Problem statement >>
Compute how many lines in the data below contain "Organization"; answer only with that number.

Records drawn from a dataset
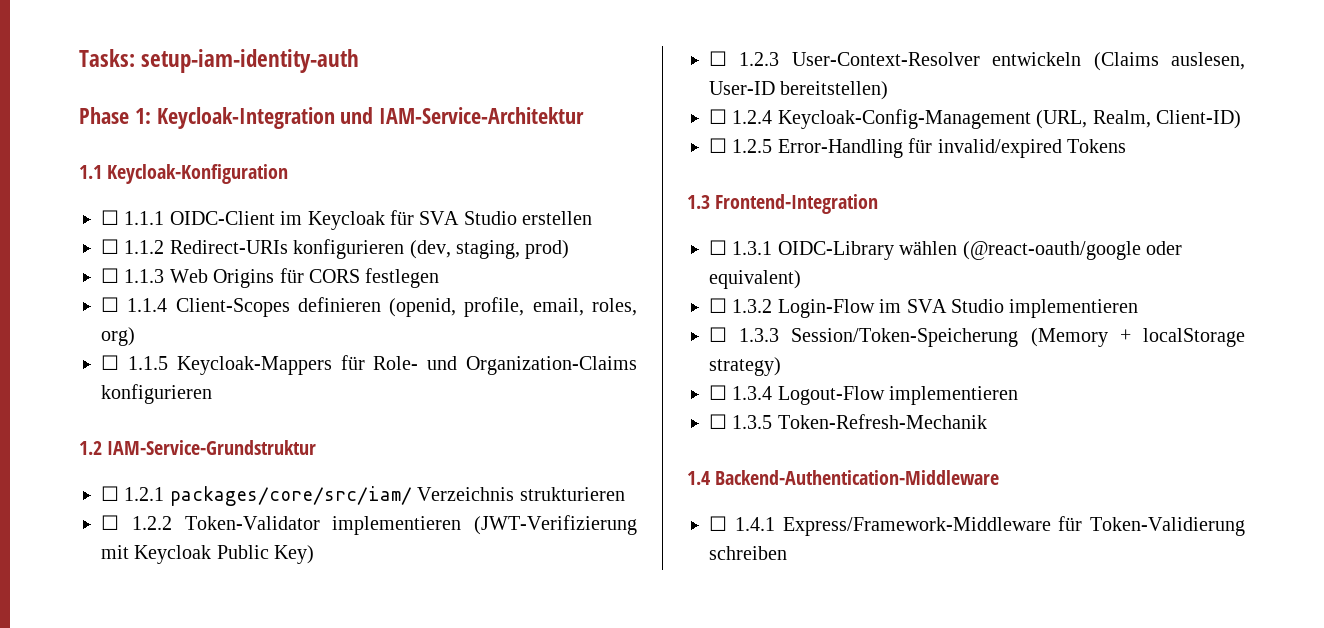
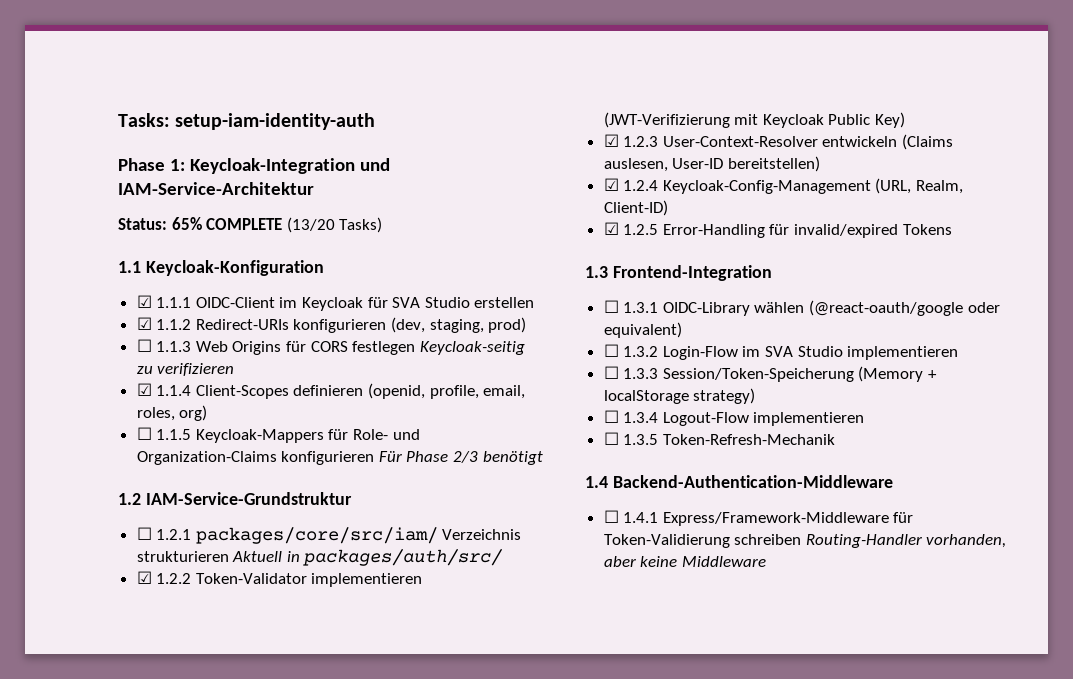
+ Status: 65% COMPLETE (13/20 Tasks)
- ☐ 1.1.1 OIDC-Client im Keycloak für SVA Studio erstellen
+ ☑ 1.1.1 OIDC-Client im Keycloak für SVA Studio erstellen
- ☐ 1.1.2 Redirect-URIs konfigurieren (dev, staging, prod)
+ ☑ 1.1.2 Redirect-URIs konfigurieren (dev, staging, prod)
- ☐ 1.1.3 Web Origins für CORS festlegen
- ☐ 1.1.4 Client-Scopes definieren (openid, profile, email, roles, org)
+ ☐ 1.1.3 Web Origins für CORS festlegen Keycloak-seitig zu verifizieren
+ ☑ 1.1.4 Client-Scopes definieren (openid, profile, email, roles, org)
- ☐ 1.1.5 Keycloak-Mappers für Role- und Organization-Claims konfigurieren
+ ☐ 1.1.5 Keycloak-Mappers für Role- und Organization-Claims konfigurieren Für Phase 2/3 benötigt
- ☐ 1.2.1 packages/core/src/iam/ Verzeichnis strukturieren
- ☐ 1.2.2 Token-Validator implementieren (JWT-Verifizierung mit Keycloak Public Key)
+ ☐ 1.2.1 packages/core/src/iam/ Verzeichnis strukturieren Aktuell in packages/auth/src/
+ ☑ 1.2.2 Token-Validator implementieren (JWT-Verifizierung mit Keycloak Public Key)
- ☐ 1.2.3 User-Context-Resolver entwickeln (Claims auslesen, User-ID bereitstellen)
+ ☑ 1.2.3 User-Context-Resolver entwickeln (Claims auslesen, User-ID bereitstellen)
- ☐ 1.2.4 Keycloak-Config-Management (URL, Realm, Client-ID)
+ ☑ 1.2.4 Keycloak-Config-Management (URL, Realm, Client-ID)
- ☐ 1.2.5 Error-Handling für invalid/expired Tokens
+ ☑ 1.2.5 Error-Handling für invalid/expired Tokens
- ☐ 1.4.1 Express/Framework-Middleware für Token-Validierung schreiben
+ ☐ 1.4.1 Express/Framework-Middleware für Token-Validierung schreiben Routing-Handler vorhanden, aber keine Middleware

Response to this exercise >>
2